**TASK INSTRUCTIONS:** Find the line containing "center; justify-content: space-between;" in the material below; copy that line and all following lines exactly.

**RECORDS FOR PROCESSING:**
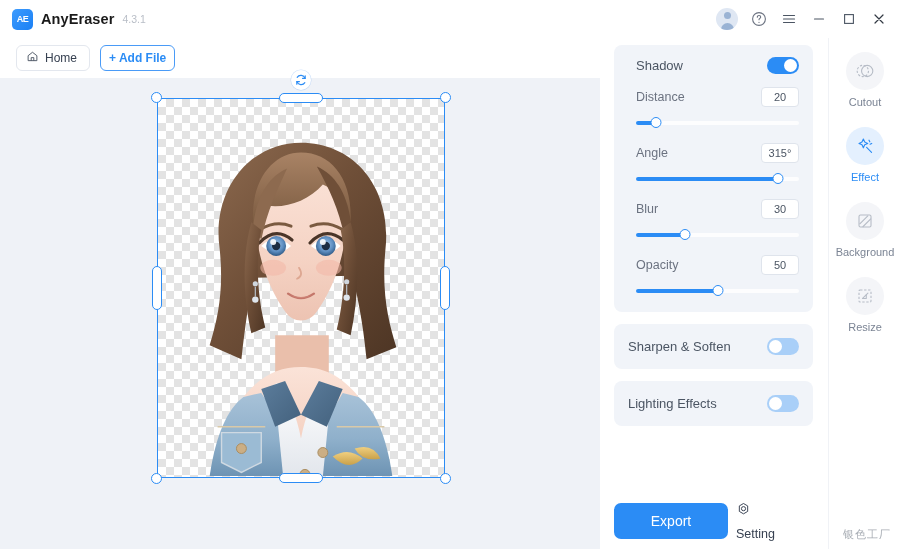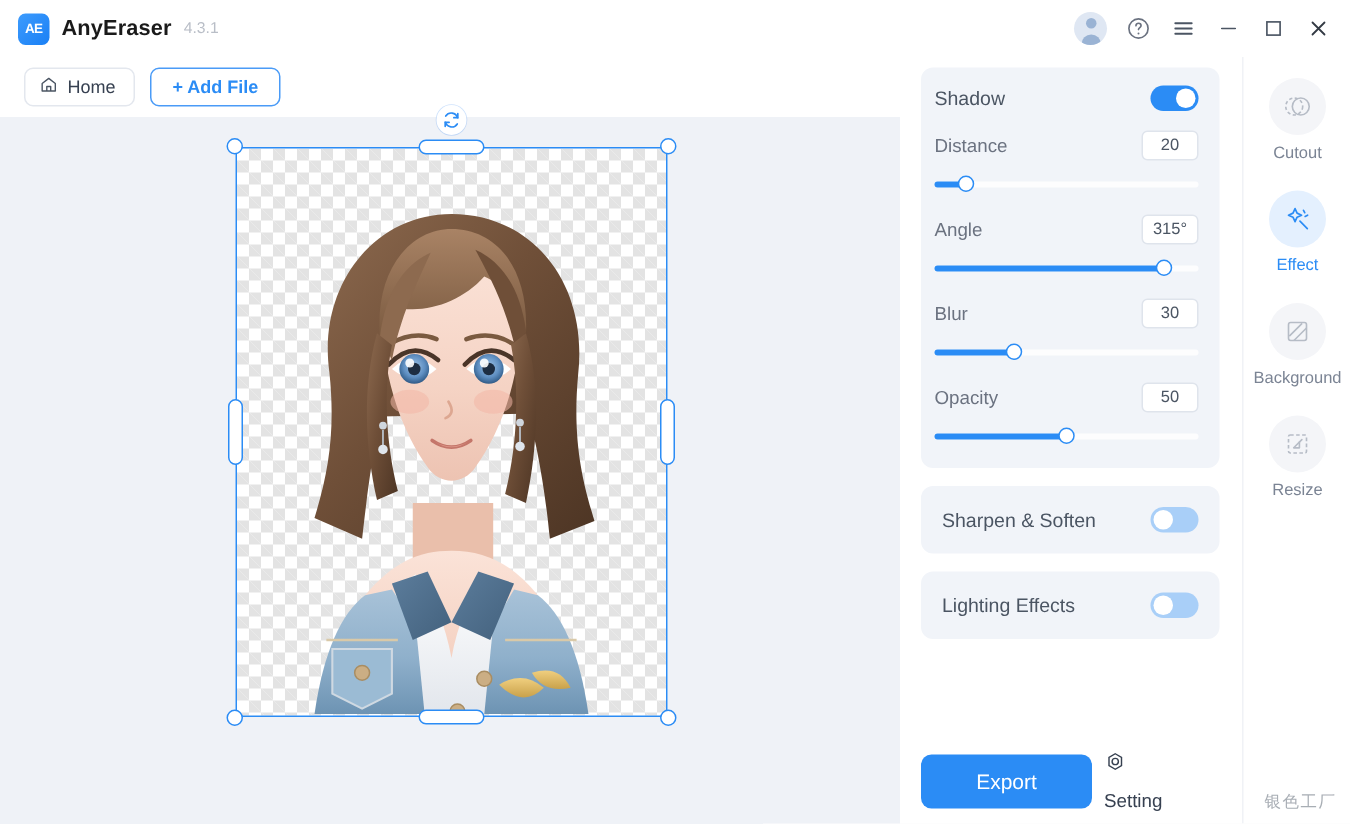--- a/index.html
+++ b/index.html
@@ -50,21 +50,21 @@
   .subbar {
     position: absolute; left: 0; top: 38px; width: 600px; height: 40px;
     background: #ffffff; display: flex; align-items: center; padding-left: 16px; gap: 10px;
   }
   .btn-home {
     height: 26px; padding: 0 12px 0 9px; border-radius: 6px; background: #fff;
     border: 1px solid #e3e7ee; display: flex; align-items: center; gap: 6px;
     font-size: 12px; color: #374151; cursor: pointer;
   }
   .btn-addfile {
-    height: 26px; padding: 0 14px; border-radius: 6px; background: #fff;
+    height: 26px; padding: 0 8px; border-radius: 6px; background: #fff;
     border: 1px solid #4a9bf7; color: #2b8cf5; font-size: 12px; font-weight: bold;
     display: flex; align-items: center; cursor: pointer;
   }
 
   
   .canvas-area {
     position: absolute; left: 0; top: 78px; width: 600px; height: 547px;
     background: #eff2f7;
   }
   .sel-wrap { position: absolute; left: 157px; top: 20px; width: 288px; height: 380px; }
@@ -113,21 +113,21 @@
   }
   .zb-icon { width: 19px; height: 19px; display:flex; align-items:center; justify-content:center; cursor:pointer; color:#8a9099; }
   .zb-pct { font-size: 11.5px; color: #6b7280; font-weight: bold; min-width: 28px; text-align: center; cursor: default; }
 
   
   .opt-panel {
     position: absolute; left: 600px; top: 38px; width: 228px; height: 511px;
     background: #ffffff; padding: 7px 15px 0 14px;
   }
   .card {
-    background: #f1f4f9; border-radius: 8px; margin-bottom: 12px; padding: 12px 14px 14px 9px;
+    background: #f1f4f9; border-radius: 8px; margin-bottom: 12px; padding: 12px 14px 14px 22px;
   }
   .card-row { display: flex; align-items: center; justify-content: space-between; }
   .card-title { font-size: 13px; color: #4b5563; }
   .toggle {
     width: 32px; height: 17px; border-radius: 9px; position: relative; cursor: pointer;
   }
   .toggle.on { background: #2b8cf5; }
   .toggle.off { background: #a9cff8; }
   .toggle .knob {
     position: absolute; top: 2px; width: 13px; height: 13px; border-radius: 50%; background: #fff;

**RESULT OF THE EXERCISE:**
   .card-row { display: flex; align-items: center; justify-content: space-between; }
   .card-title { font-size: 13px; color: #4b5563; }
   .toggle {
     width: 32px; height: 17px; border-radius: 9px; position: relative; cursor: pointer;
   }
   .toggle.on { background: #2b8cf5; }
   .toggle.off { background: #a9cff8; }
   .toggle .knob {
     position: absolute; top: 2px; width: 13px; height: 13px; border-radius: 50%; background: #fff;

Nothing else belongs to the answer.